Supplied records:
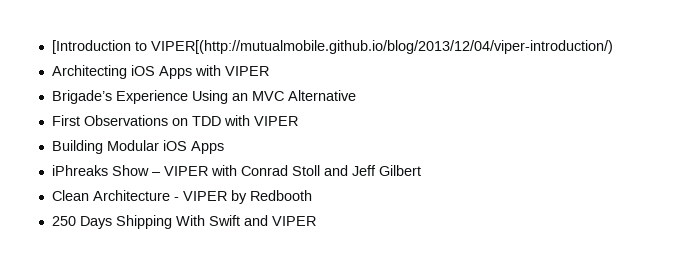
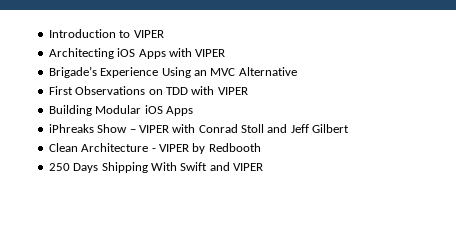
[51,40,613,54] [Introduction to VIPER[(http://mutualmobile.github.io/blog/2013/12/04/viper-introduction/) -> [48,29,164,38] Introduction to VIPER

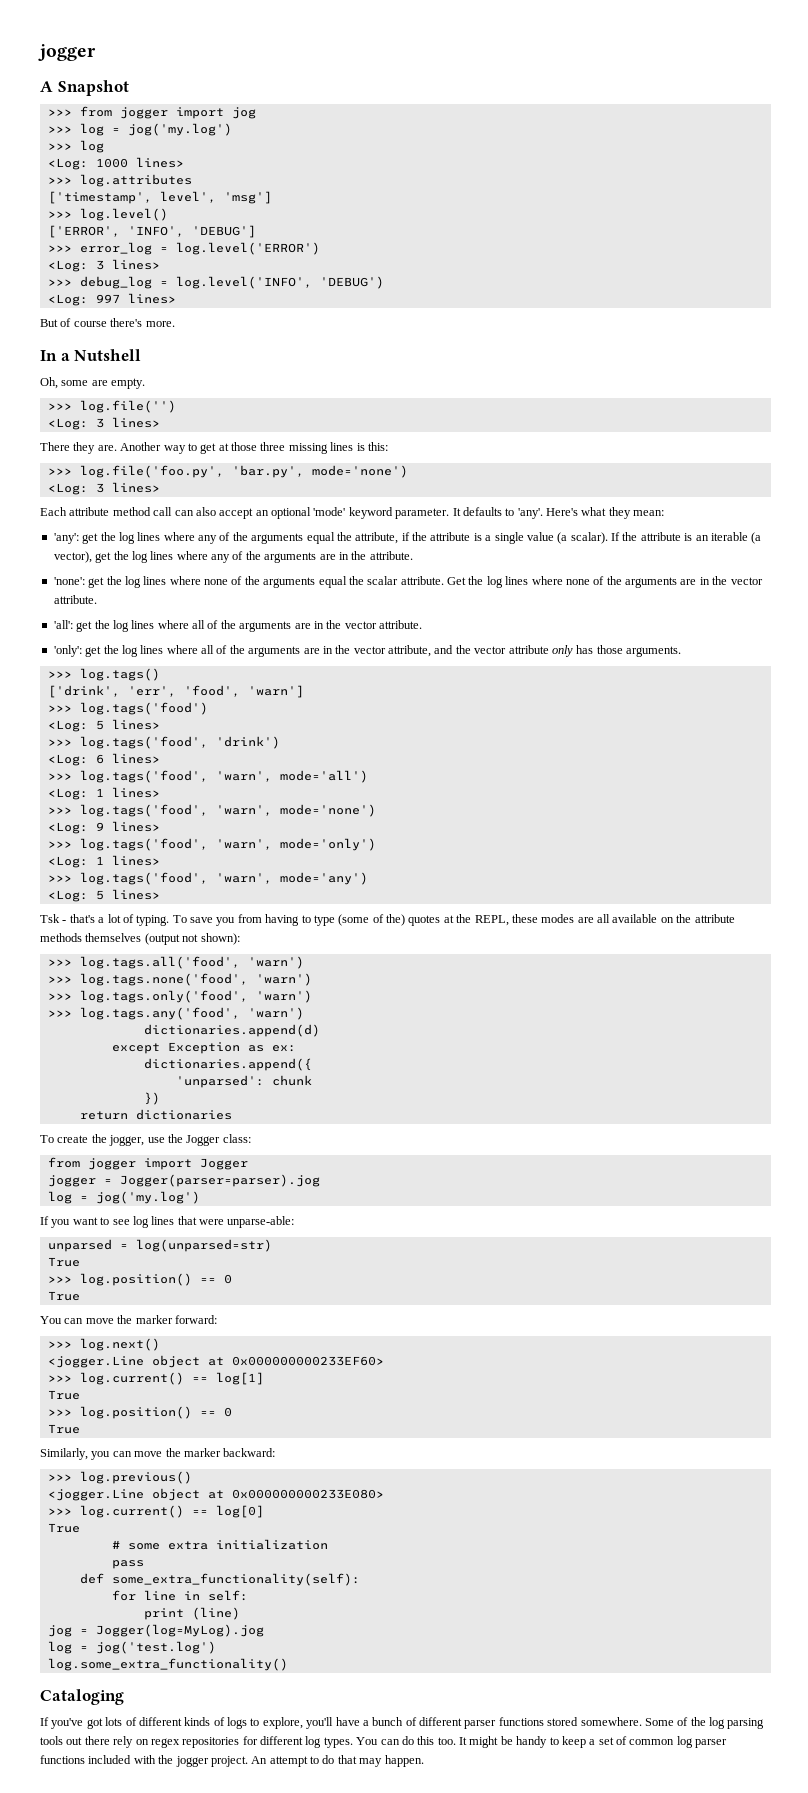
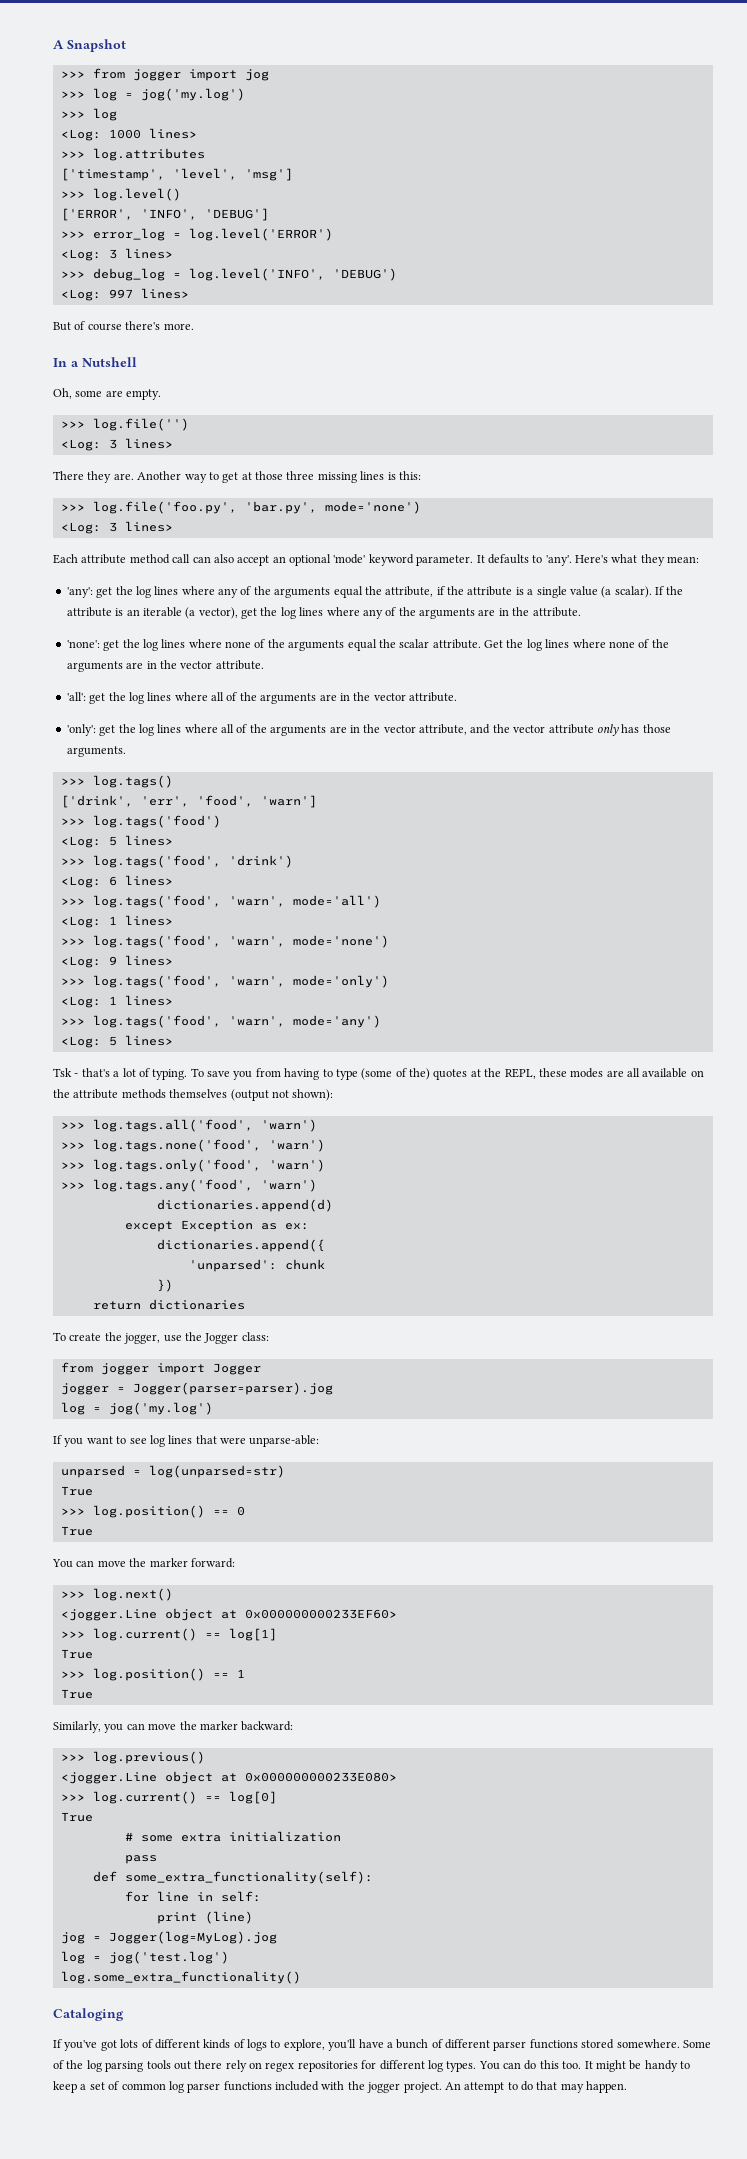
[38,44,96,61] jogger // -> (53, 44) none
[159,191,216,203] level', -> [172,168,237,180] 'level',
[223,1407,232,1417] 0 -> [236,1669,245,1678] 1

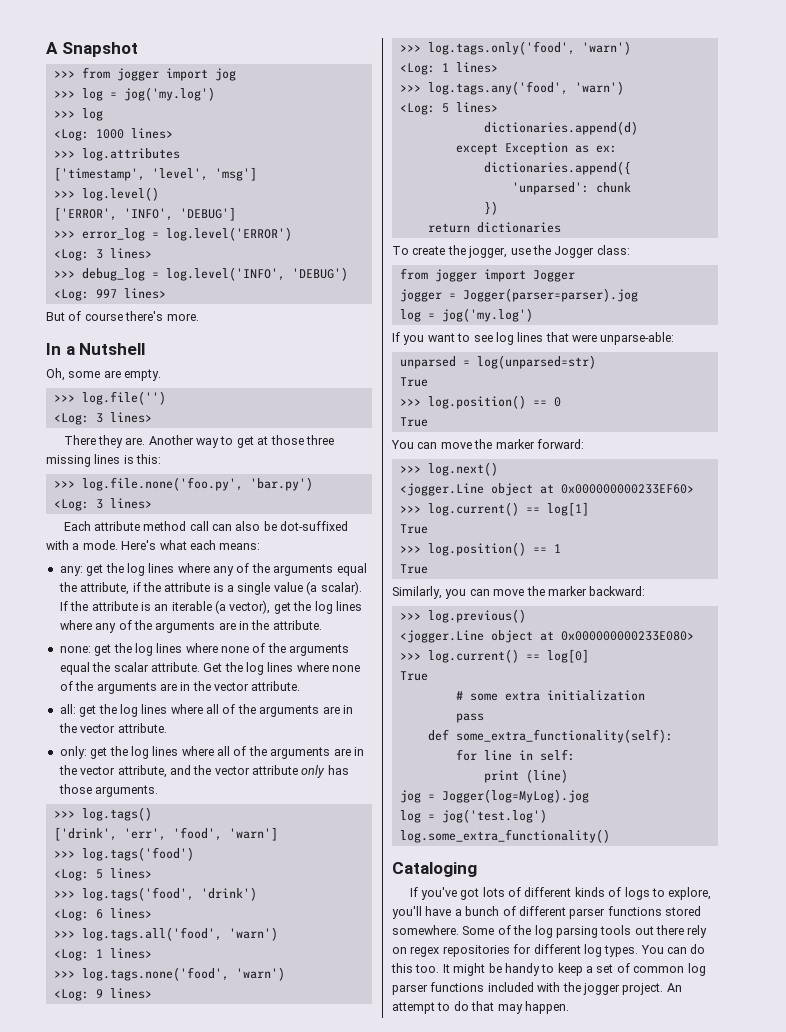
[92,501,421,514] log.file('foo.py', 'bar.py', mode='none') -> [81,477,313,491] log.file.none('foo.py', 'bar.py')
[237,554,700,566] [66,587,93,598] accept an optional 'mode' keyword parameter. It defaults to 'any'. Here's what they mean: // 'any': -> [263,521,349,531] [46,540,261,550] [59,566,83,576] be dot-suffixed with a mode. Here's what each means: // any:
[66,640,100,648] 'none': -> [59,646,91,653] none:
[66,692,86,701] 'all': -> [59,704,76,714] all:
[66,724,96,736] 'only': -> [59,746,87,759] only:
[92,895,381,908] [60,915,173,928] [60,935,389,948] log.tags('food', 'warn', mode='all') // <Log: 1 lines> // >>> log.tags('food', 'warn', mode='none') -> [81,927,278,941] [53,948,152,961] [53,967,285,981] log.tags.all('food', 'warn') // <Log: 1 lines> // >>> log.tags.none('food', 'warn')
[92,975,389,988] [60,995,173,1008] [60,1015,381,1028] [60,1035,173,1048] [53,1068,704,1080] [53,1089,334,1101] [60,1119,317,1132] [60,1139,325,1152] [60,1159,325,1172] [60,1179,317,1192] log.tags('food', 'warn', mode='only') // <Log: 1 lines> // >>> log.tags('food', 'warn', mode='any') // <Log: 5 lines> // Tsk - that's a lot of typing. To save you from having to type (some of the) quotes at the REPL, these modes are all available on the attribute methods themselves (output not shown): // >>> log.tags.all('food', 'warn') // >>> log.tags.none('food', 'warn') // >>> log.tags.only('food', 'warn') // >>> log.tags.any('food', 'warn') -> [427,41,631,55] [399,62,498,75] [399,81,624,95] [399,102,498,115] log.tags.only('food', 'warn') // <Log: 1 lines> // >>> log.tags.any('food', 'warn') // <Log: 5 lines>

Aim of the exercise: Repeat, word for word and with no pictures, only the lines running from the beginning of the data to the line that contains "[159,191,216,203] level', ->".

Answer area:
[51,40,613,54] [Introduction to VIPER[(http://mutualmobile.github.io/blog/2013/12/04/viper-introduction/) -> [48,29,164,38] Introduction to VIPER

[38,44,96,61] jogger // -> (53, 44) none
[159,191,216,203] level', -> [172,168,237,180] 'level',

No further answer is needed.